The claim of a direct connection between Tiahuanaco and Atlantis is hard to accept on a number of grounds; for example, the idea of an army travelling from the west coast of South America to attack Greece in the east of the Mediterranean is not tenable. That there was an advanced culture in the Andes is undeniable but to link it to Plato’s story is stretching credibility to extremes. Lake Titicaca and Tiahuanaco have plenty of mysteries still to be explained. In 1980 the Bolivian scholar, Hugo Boero Rojo, aided by one of the local natives, Elias Mamani, located underwater ruins off the coast of Puerta Acosta[576]. His discoveries included megalithic temples, flights of stairs and stone roads.

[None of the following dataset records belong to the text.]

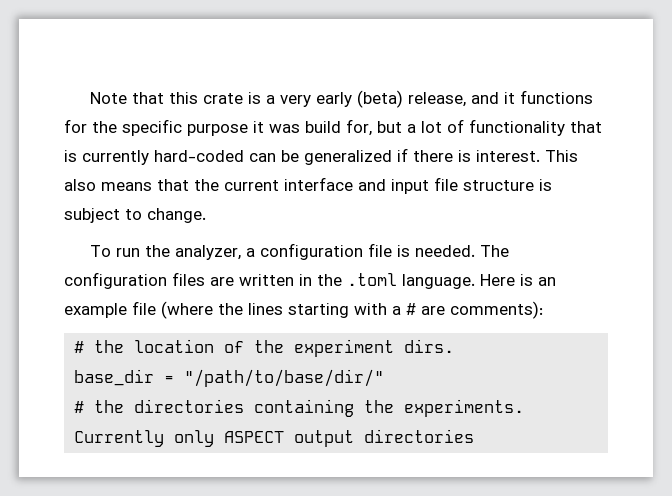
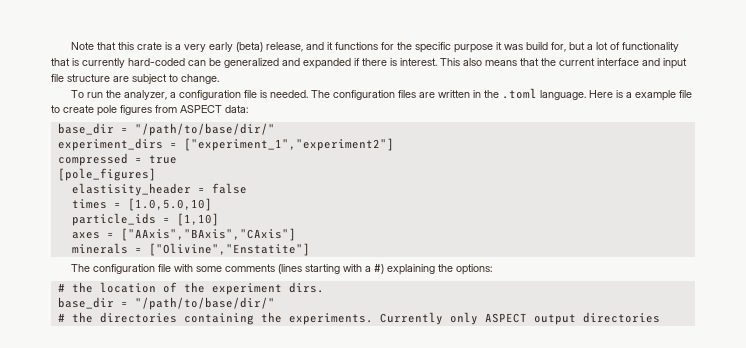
- Note that this crate is a very early (beta) release, and it functions for the specific purpose it was build for, but a lot of functionality that is currently hard-coded can be generalized if there is interest.
+ Note that this crate is a very early (beta) release, and it functions for the specific purpose it was build for, but a lot of functionality that is currently hard-coded can be generalized and expanded if there is interest.
- This also means that the current interface and input file structure is subject to change.
+ This also means that the current interface and input file structure are subject to change.
- Here is an example file (where the lines starting with a # are comments):
+ Here is a example file to create pole figures from ASPECT data:
+ base_dir = "/path/to/base/dir/"
+ experiment_dirs = ["experiment_1","experiment2"]
+ compressed = true
+ [pole_figures]
+ elastisity_header = false
+ times = [1.0,5.0,10]
+ particle_ids = [1,10]
+ axes = ["AAxis","BAxis","CAxis"]
+ minerals = ["Olivine","Enstatite"]
+ The configuration file with some comments (lines starting with a #) explaining the options:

More recently, Dave Truman has written about an alignment known as ‘The Way of Viracocha’ that runs from Cajamarca in the north, through Cuzco and Tiwanaku and finishing at Pukara Grande(p), oriented exactly 45° west of true north. Truman has built on the work of Maria Sholten d’Ebneth (1926-2007), who wrote of the La Ruta de Wiracocha[1236] in the 1970s(q). Others have expanded on her work, but usually in Spanish. Truman has speculated on whether “Viracocha, the great teacher and restorer of civilisation in the Andes, in some way embodied the scientific knowledge of a sophisticated, but long-forgotten high culture?” Truman
also discusses the ‘chakana’ or Andean stepped cross (see right) and its possible meaning.
It was reported in October 2013(g) (that a team of Belgian and Bolivian archaeologists had found an assortment of ceramics, gems and gold objects at an apparent ceremonial site beneath the waters of Lake Titicaca, which was sacred to the Incas and Tiwanakus. It was not until 2019 that images of some of the artefacts recovered from the lake were widely published(x).

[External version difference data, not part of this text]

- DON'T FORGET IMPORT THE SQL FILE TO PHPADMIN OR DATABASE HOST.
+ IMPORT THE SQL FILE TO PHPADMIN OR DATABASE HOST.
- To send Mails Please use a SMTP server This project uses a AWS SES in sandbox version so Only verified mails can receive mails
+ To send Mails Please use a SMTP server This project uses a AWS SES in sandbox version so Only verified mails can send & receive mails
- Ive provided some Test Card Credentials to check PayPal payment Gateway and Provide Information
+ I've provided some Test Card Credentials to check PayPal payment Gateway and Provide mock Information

We cannot leave the matter of mysterious Tiahuanaco without referring to the fact that some miles further south is Lake Poopó beside which Jim Allen is convinced that the city of Atlantis was located. Allen claims that the large plain to the west of the lake is the plain mentioned by Plato as being adjacent to the city of Atlantis. In a recent documentary “Atlantis in the Andes” broadcast by ‘Discovery Civilization’, Allen identified Tiahuanaco as one of the ten kingdoms of Atlantis. However, I cannot help noticing that while Tiwanaku, claimed to be 17,000 years old, provides us with an astonishing wealth of structures and finely dressed stone, Allen’s chosen Atlantis site, Pampa Aullagas, offers little more than rubble!
Another supporter of an Andean Atlantis is Sean Bambrough, who has been developing a theory since 1999 that identifies Tiwanaku as the city of Atlantis(h). He has now published his magnum opus on the academia.edu website(ae).

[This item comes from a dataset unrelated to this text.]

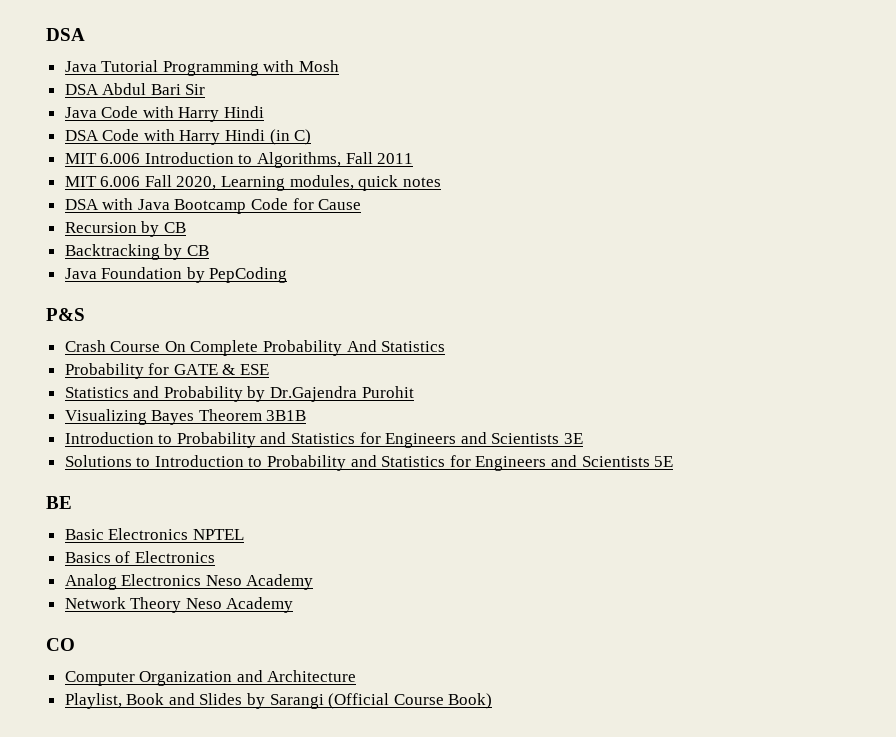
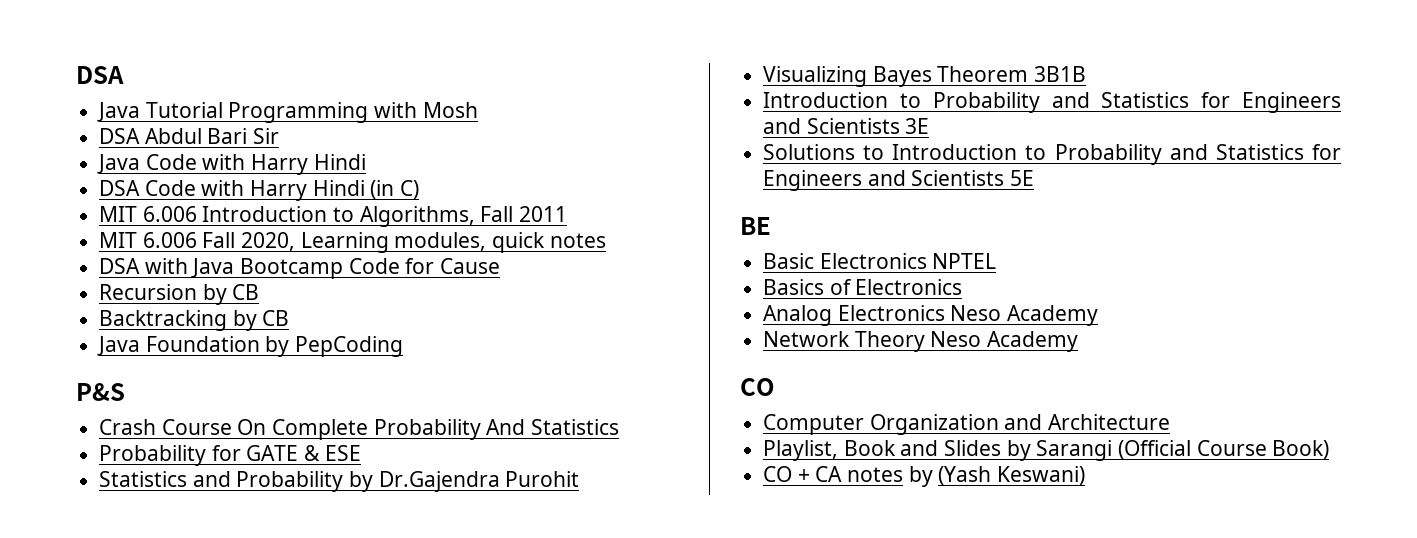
+ CO + CA notes by (Yash Keswani)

In February 2015, Marcelo Ozorio also suggested a link with Plato’s Atlantis and most interesting is the huge number of images included on his site(i). There is also a large collection of related images on a YouTube clip(m).
In 2022, Marco Vigato‘s book, Empires of Atlantis [1830] was published, which included Tiwanaku as part of the evidence for his hyperdiffusionist Atlantis(ab).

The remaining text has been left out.